Pull out from the material below all lines with "Hoodie".

== Data records

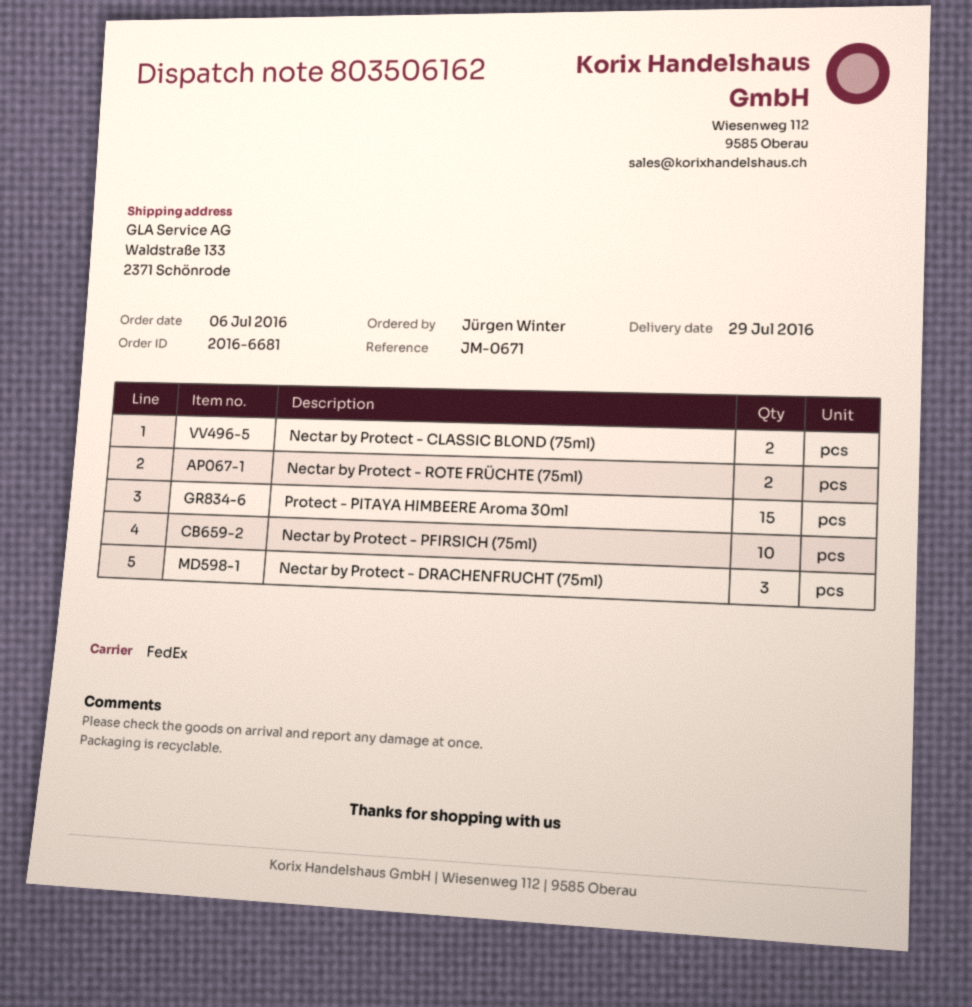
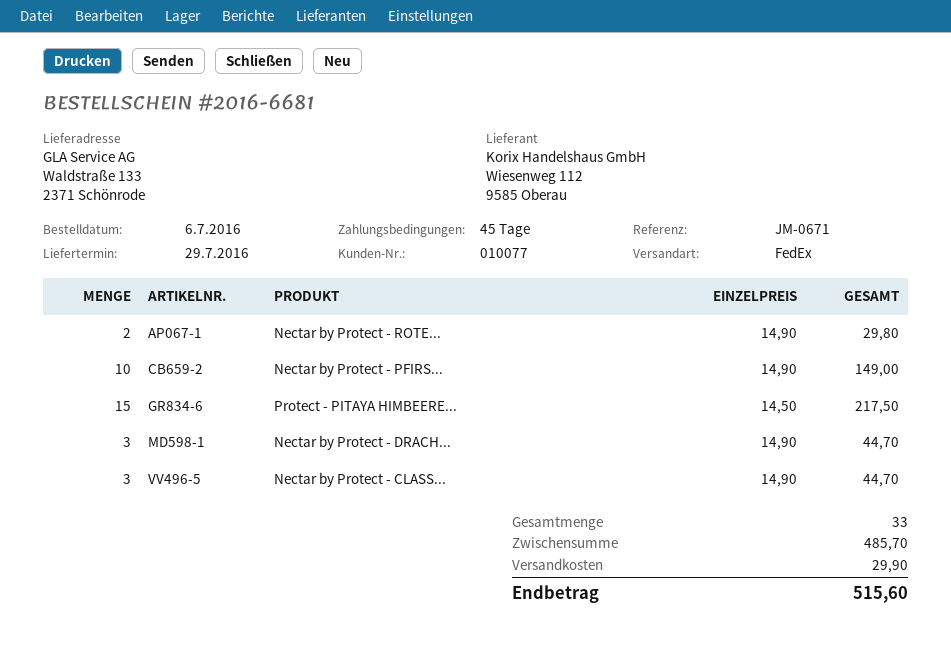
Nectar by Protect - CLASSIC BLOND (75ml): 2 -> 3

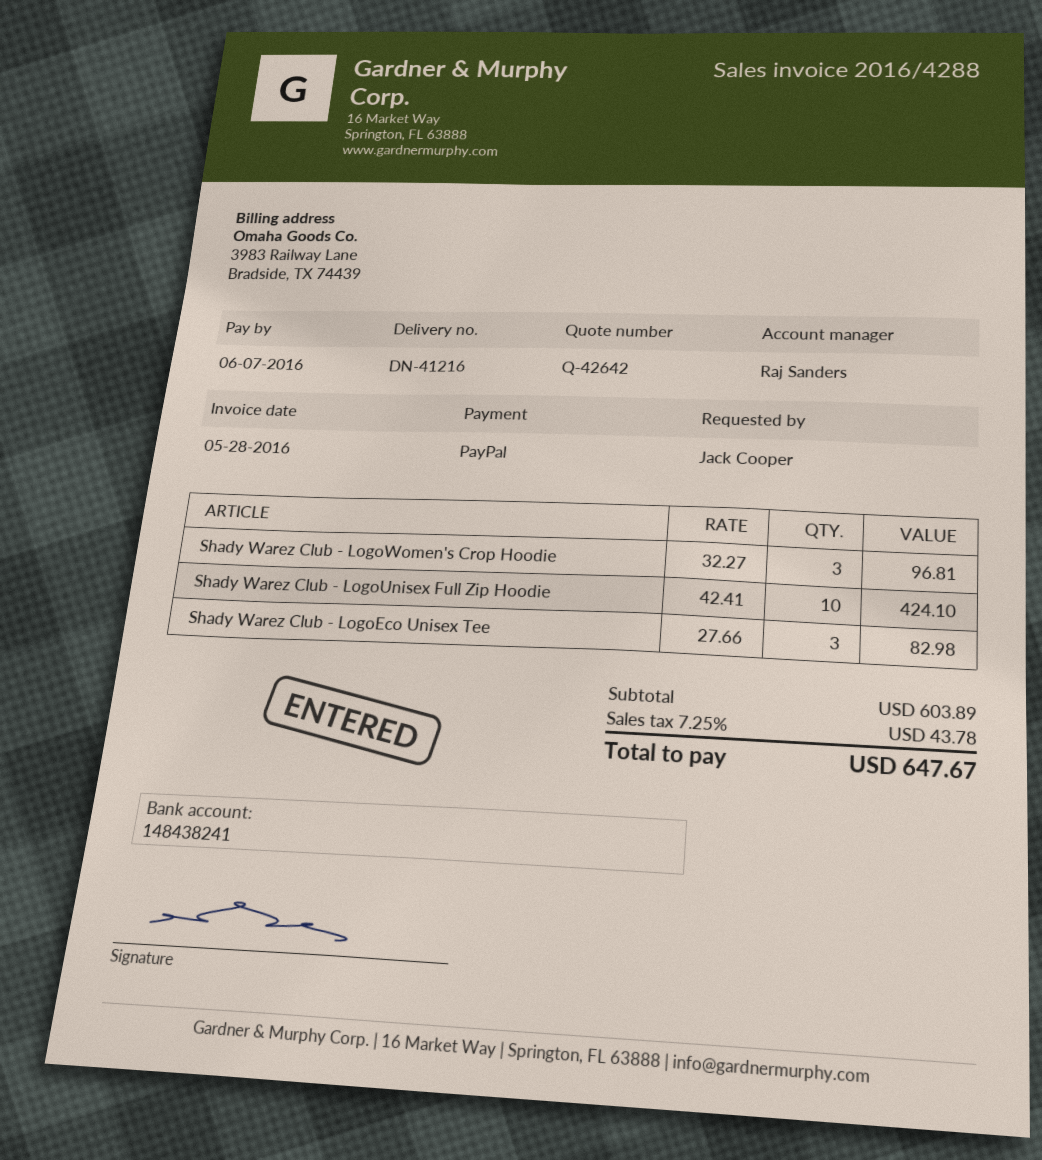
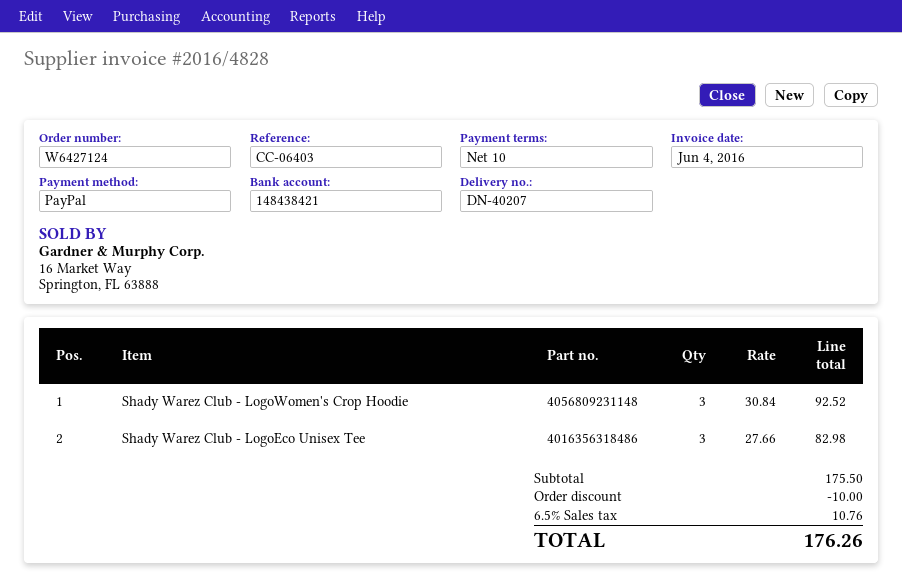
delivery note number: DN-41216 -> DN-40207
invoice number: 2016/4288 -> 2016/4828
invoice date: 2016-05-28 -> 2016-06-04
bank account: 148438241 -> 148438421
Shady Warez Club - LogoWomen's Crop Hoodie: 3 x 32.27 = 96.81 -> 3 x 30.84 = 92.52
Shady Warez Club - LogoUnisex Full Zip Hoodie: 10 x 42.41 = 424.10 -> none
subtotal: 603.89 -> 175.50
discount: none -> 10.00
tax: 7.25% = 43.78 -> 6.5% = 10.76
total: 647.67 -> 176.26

====

_Result of this exercise:_
Shady Warez Club - LogoWomen's Crop Hoodie: 3 x 32.27 = 96.81 -> 3 x 30.84 = 92.52
Shady Warez Club - LogoUnisex Full Zip Hoodie: 10 x 42.41 = 424.10 -> none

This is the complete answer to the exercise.